Yapılan özelleştirmeler sonucunda gerek Akdeniz’de, gerek Ege Denizinde, gerek Marmara ve Karadeniz’de bulunan limanlarımızın tamamı elimizden çıkmış durumdadır. Bunların en büyükleri yabancı şirketlerin eline geçmiş bulunmaktadır. Dolayısıyla limanlarımız birer birer satıldığı halde, siz dönüp limanlarımıza Kıbrıs Rum bandıralı gemileri sokmamaktan söz edebiliyorsunuz.
Bir televizyon programında yaptığınız konuşmada (CNN, 18.09.2009, saat: 11:30) hükümetinizin bölgede ciddi bir aktör olduğunu, önemli bir rol oynadığını söyleyip durdunuz.
Aktör, rol ve oyun… Bir sanat dalı olan tiyatroya özgü sözcüklerdir. Tiyatronun dışında kullanıldığında bu sözcükler, sahtecilik, aldatmacılık ve yalancılık içerir… Artık devlet adamı yok aktör var. Onurlu ve şerefli duruş yok, rol var. Bağımsızlık ve ulusal egemenlik ilkelerini savunma yok oyun var.
Aslında bu durum pek de yadırganmaz.
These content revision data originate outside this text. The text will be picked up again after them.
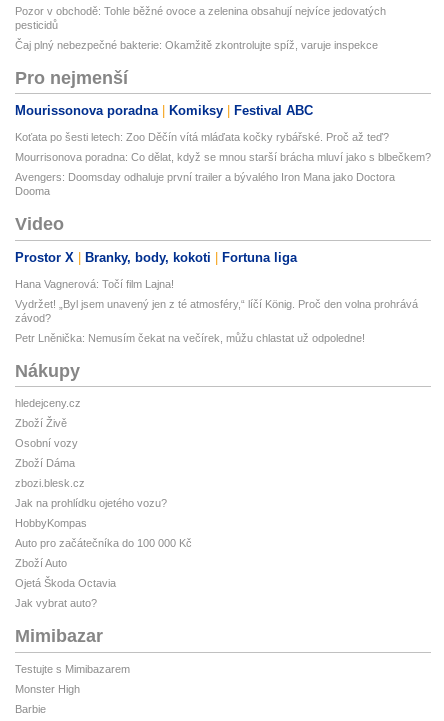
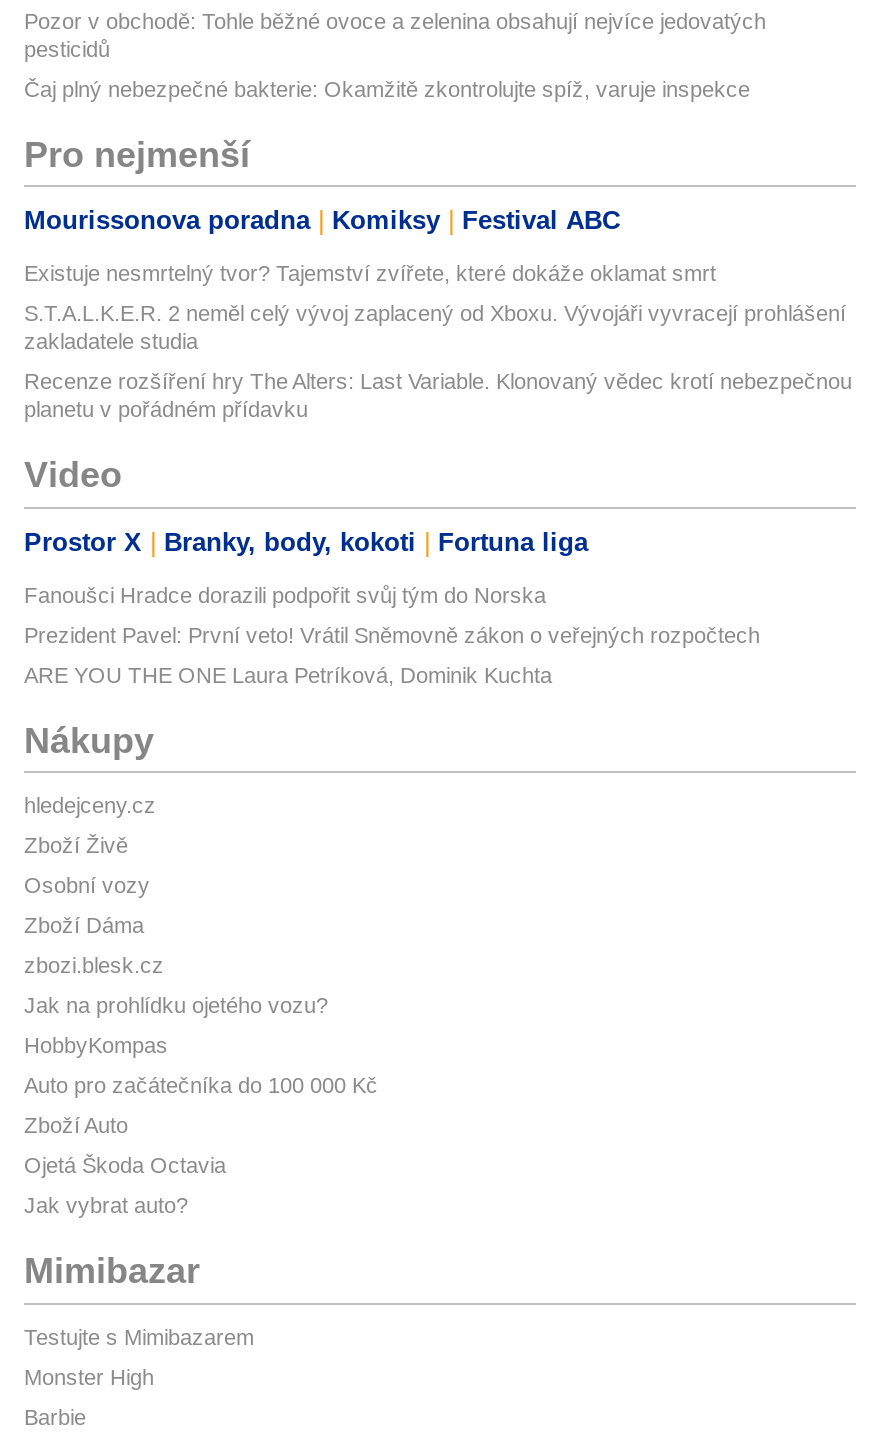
- Koťata po šesti letech: Zoo Děčín vítá mláďata kočky rybářské. Proč až teď?
+ Existuje nesmrtelný tvor? Tajemství zvířete, které dokáže oklamat smrt

- Mourrisonova poradna: Co dělat, když se mnou starší brácha mluví jako s blbečkem?
+ S.T.A.L.K.E.R. 2 neměl celý vývoj zaplacený od Xboxu. Vývojáři vyvracejí prohlášení
+ zakladatele studia

- Avengers: Doomsday odhaluje první trailer a bývalého Iron Mana jako Doctora
- Dooma
+ Recenze rozšíření hry The Alters: Last Variable. Klonovaný vědec krotí nebezpečnou
+ planetu v pořádném přídavku

- Hana Vagnerová: Točí film Lajna!
+ Fanoušci Hradce dorazili podpořit svůj tým do Norska

- Vydržet! „Byl jsem unavený jen z té atmosféry,“ líčí König. Proč den volna prohrává
- závod?
+ Prezident Pavel: První veto! Vrátil Sněmovně zákon o veřejných rozpočtech

- Petr Lněnička: Nemusím čekat na večírek, můžu chlastat už odpoledne!
+ ARE YOU THE ONE Laura Petríková, Dominik Kuchta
Çünkü ABD’nin buyruğunda, AB mandasını kabul etmiş yöneticiler elbette devlet adamı olamazlar. Onlar emperyalistlerin yazdığı oyunlarda rol alıp, sadece aktör olabilirler.” (Yılmaz Dikbaş, İğfal, sh:189-190-191-192-193-194, 2001, Asya Şafak Yayınları, özetle)
Sonuç olarak diyebiliriz ki, Sayın Davutoğlu tecrübe eksikliği sebebiyle olayları saptırırken bile dikkatsiz davranmakta, hatta yanlışları doğrularla değiştirmeye çalışmaktadır. Oysa milletin beklentisi doğruları öğrenmektir. Doğruları dillendiren Dışişleri Bakanına sahip olmaktır. Yazılanlardan gördüğümüz ve anladığımız kadarıyla Sayın Davutoğlu milletimizden doğruları saklamakta ve yanlış değerlendirmeler yapmaktadır.